Tuesday, 25 April 2017

Galatians 5:17 Commentary by Jacob Atitebi

25th of April, 2017.

TEXT: Galatians  5:17

For the flesh desires what is contrary to the Spirit, and the Spirit what is contrary to the flesh. They are in conflict with each other, so that you are not to do whatever you want.


The desire of the flesh is always contrary to that of the Spirit. Our flesh will always want us to do that which is against the word of the Lord. Naturally the flesh is full of evil desire.

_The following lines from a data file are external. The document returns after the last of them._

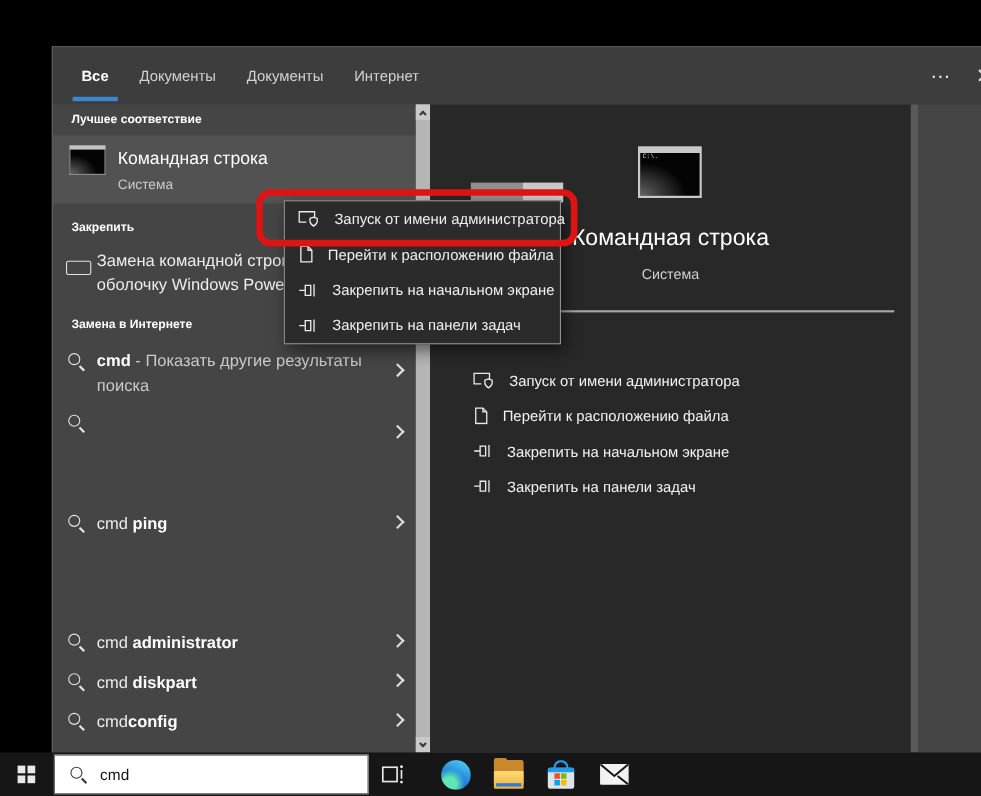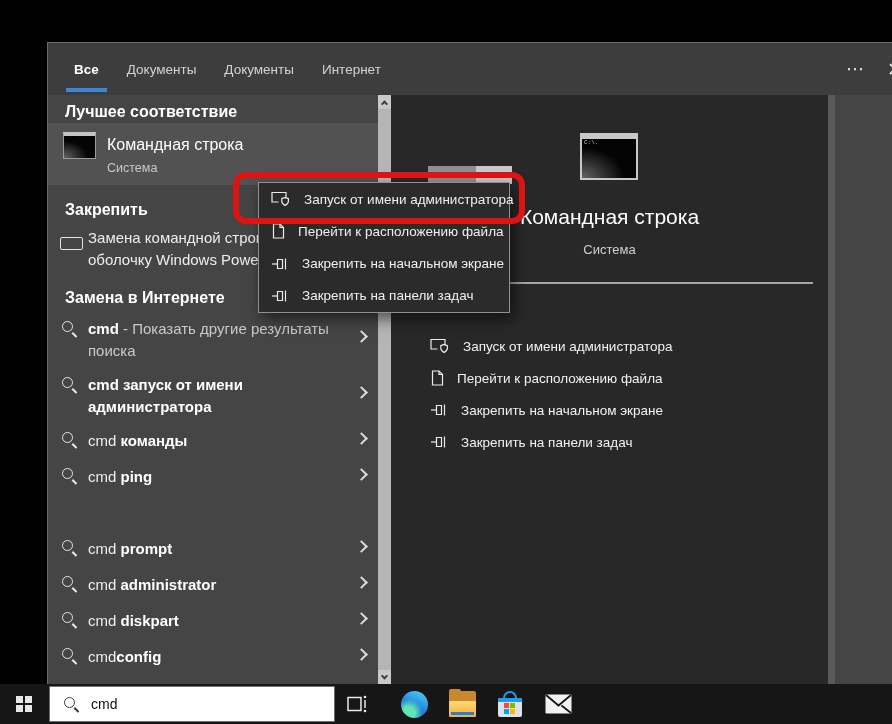"Лучшее соответствие" .sec-h { font-size: 16px -> 11px }
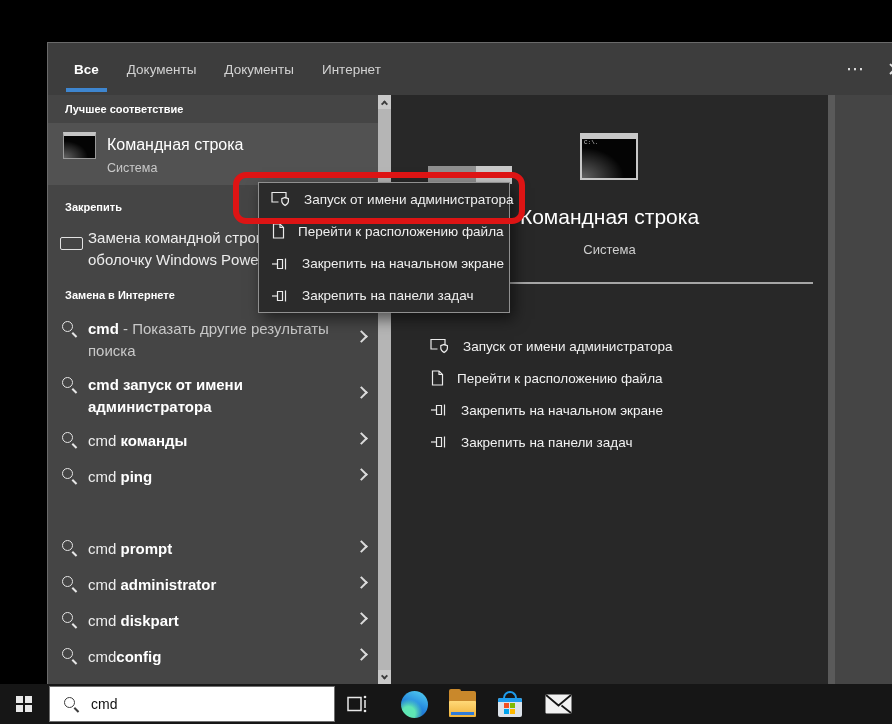"cmd запуск от имени" div.sug-text { html: <div> <div><b>cmd запуск от имени</b></div> <div><b>администратора</b></div> </div> -> none }
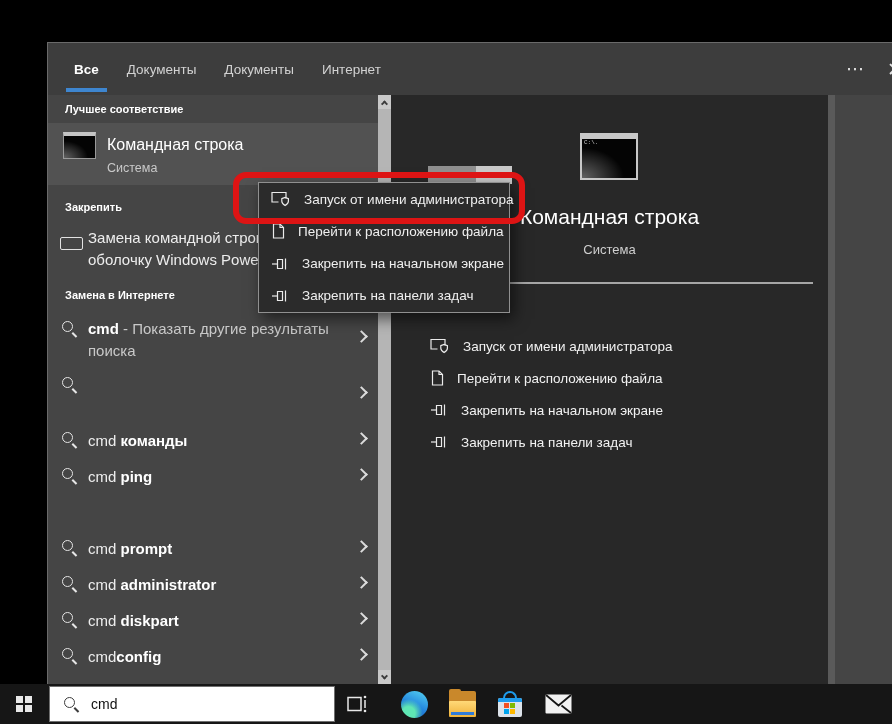"cmd команды" div.sug-row { html: <div> <span></span> <div><span>cmd </span><b>команды</b></div> <span></span> </div> -> none }
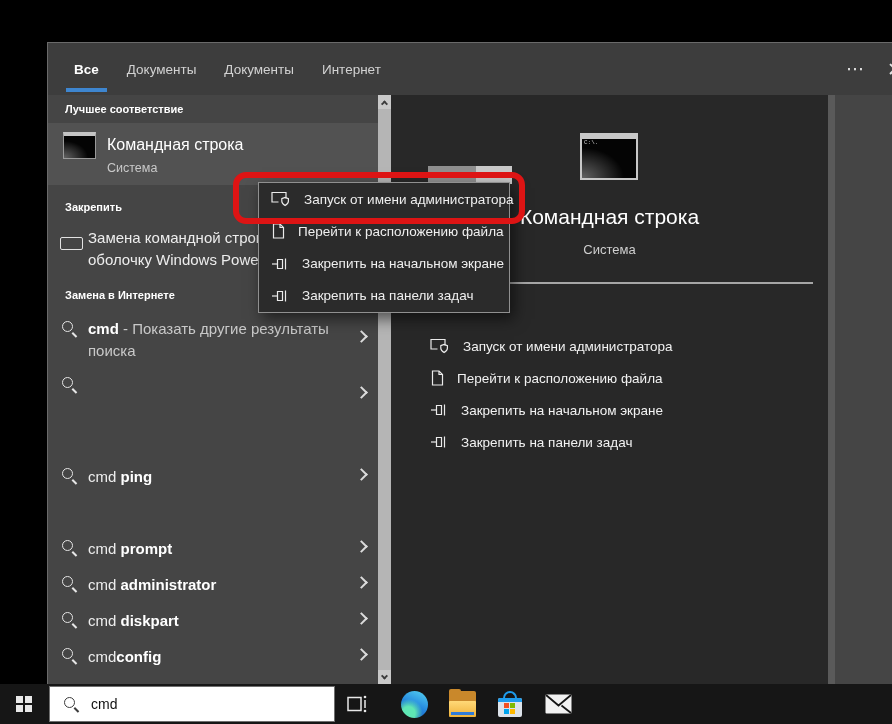"cmd prompt" div.sug-row { html: <div> <span></span> <div><span>cmd </span><b>prompt</b></div> <span></span> </div> -> none }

We naturally love to do evil things that are just the opposite from the things that the Holy Spirit tells us to do; and the good things we want to do when the Spirit has his way with us are just the opposite of our natural desires. These two forces within us are constantly fighting each other to win control over us, and our wishes are never free from their pressures. Paul had this experience when he wrote to the saint in Rome (Romans 7:15-25). As Christians, we made mistakes and sometimes give in to our flesh. Paul says in Romans that your nature, your flesh, even though it is aware of that which is good and holy, does not obey that which is good and holy. For example the deeds of the flesh are evident, anger, jealousy, strife, etc. But the deeds of the spirit are patience, kindness, gentleness, etc. Humans by nature are disposed to living by the flesh. History is the record of human nature at work, not pleasant to read. You and I are by nature not good. More precisely by nature we are unable to enter the kingdom of God.

I said yesterday that you cannot walk by the Spirit and at the same time walk by the flesh. The flesh and the Spirit cannot be in peace with each other because to give in to sin means you have violated the Spirit. If the flesh is up, the Spirit is down; if the Spirit is up, the flesh is down.

A spiritual war takes place in every believer. The non-Christian does not have that same kind of struggle for he is nothing but “flesh.” He has not the Spirit of God in him to check him up. Once a person comes to know Christ, he enters a significant spiritual struggle. This is proof that he is born again.

Legalistic Galatians thought they could oppose sin by trying to live up to the law. By trying to gain God’s approbation by the law, they failed to engage the grace of God provided by the Holy Spirit. Neither do believers operating under grace give license to sin. Life under grace is neither legalism nor license but a reigning principle that prohibits the sin capacity from doing what it otherwise would.